---- SOURCE INFORMATION

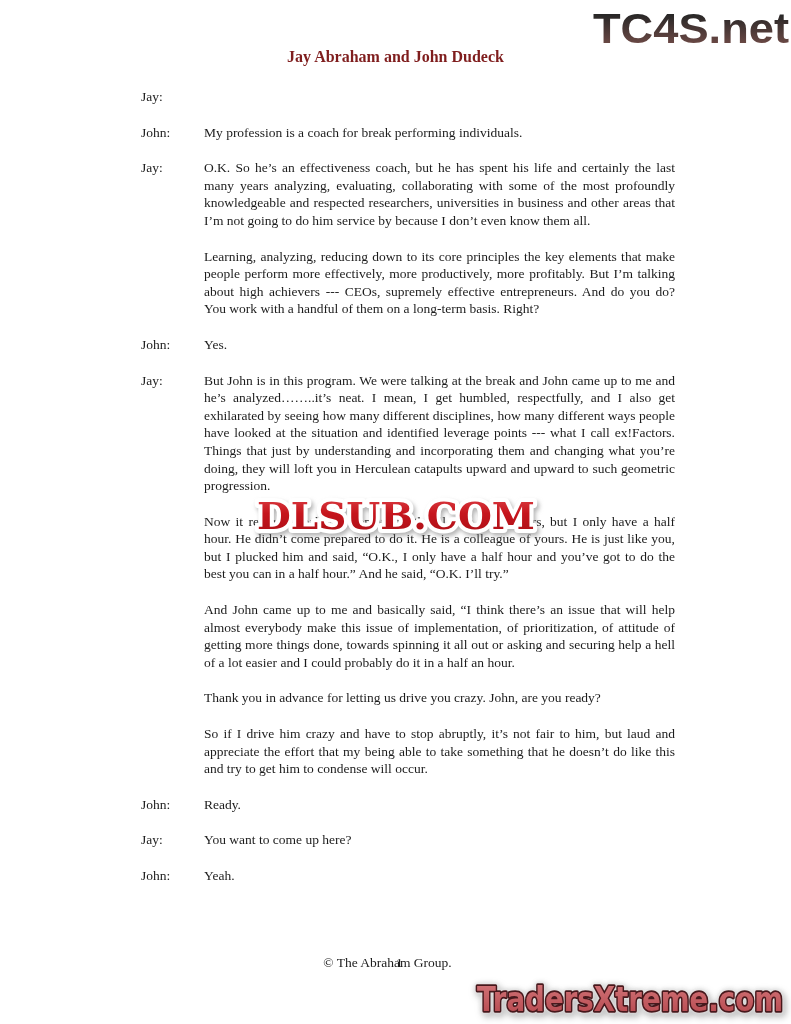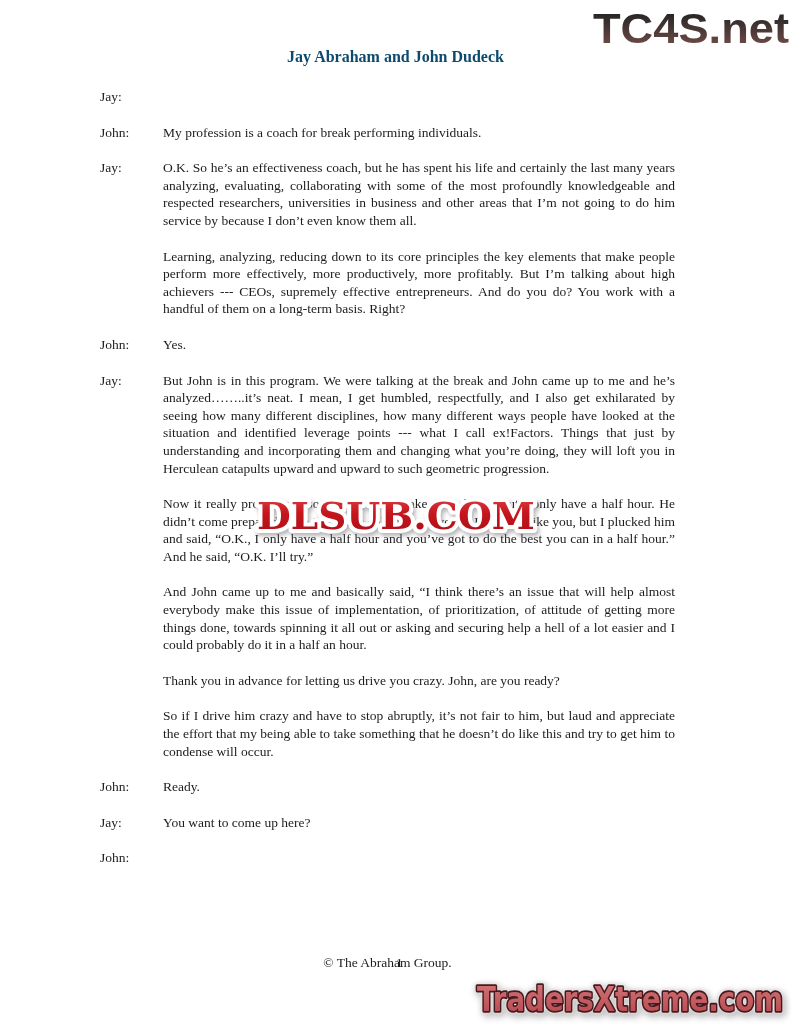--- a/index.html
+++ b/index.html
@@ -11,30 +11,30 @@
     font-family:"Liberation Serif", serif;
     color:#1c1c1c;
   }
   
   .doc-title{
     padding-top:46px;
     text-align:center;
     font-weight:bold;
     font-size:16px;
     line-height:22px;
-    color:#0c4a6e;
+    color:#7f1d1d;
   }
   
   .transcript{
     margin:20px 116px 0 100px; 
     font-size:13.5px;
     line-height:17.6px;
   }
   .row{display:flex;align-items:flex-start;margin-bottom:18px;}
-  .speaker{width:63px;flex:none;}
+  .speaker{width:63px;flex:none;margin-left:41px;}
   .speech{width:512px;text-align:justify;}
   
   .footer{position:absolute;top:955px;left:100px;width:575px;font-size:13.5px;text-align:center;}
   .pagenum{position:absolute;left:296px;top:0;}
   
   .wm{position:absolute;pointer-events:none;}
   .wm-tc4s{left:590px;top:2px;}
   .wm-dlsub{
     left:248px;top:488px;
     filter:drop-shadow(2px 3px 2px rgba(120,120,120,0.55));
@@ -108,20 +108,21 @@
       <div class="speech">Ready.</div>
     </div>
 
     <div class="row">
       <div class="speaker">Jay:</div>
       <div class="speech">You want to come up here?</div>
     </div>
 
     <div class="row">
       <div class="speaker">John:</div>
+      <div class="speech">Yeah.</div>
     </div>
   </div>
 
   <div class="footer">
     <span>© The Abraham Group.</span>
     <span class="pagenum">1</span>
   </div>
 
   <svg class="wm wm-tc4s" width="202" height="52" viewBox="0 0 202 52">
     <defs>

--------

• [WHAT TO DO] Copy the material exactly. Do not include the pictures.

• [RESPONSE BOX]
--- a/index.html
+++ b/index.html
@@ -11,30 +11,30 @@
     font-family:"Liberation Serif", serif;
     color:#1c1c1c;
   }
   
   .doc-title{
     padding-top:46px;
     text-align:center;
     font-weight:bold;
     font-size:16px;
     line-height:22px;
-    color:#0c4a6e;
+    color:#7f1d1d;
   }
   
   .transcript{
     margin:20px 116px 0 100px; 
     font-size:13.5px;
     line-height:17.6px;
   }
   .row{display:flex;align-items:flex-start;margin-bottom:18px;}
-  .speaker{width:63px;flex:none;}
+  .speaker{width:63px;flex:none;margin-left:41px;}
   .speech{width:512px;text-align:justify;}
   
   .footer{position:absolute;top:955px;left:100px;width:575px;font-size:13.5px;text-align:center;}
   .pagenum{position:absolute;left:296px;top:0;}
   
   .wm{position:absolute;pointer-events:none;}
   .wm-tc4s{left:590px;top:2px;}
   .wm-dlsub{
     left:248px;top:488px;
     filter:drop-shadow(2px 3px 2px rgba(120,120,120,0.55));
@@ -108,20 +108,21 @@
       <div class="speech">Ready.</div>
     </div>
 
     <div class="row">
       <div class="speaker">Jay:</div>
       <div class="speech">You want to come up here?</div>
     </div>
 
     <div class="row">
       <div class="speaker">John:</div>
+      <div class="speech">Yeah.</div>
     </div>
   </div>
 
   <div class="footer">
     <span>© The Abraham Group.</span>
     <span class="pagenum">1</span>
   </div>
 
   <svg class="wm wm-tc4s" width="202" height="52" viewBox="0 0 202 52">
     <defs>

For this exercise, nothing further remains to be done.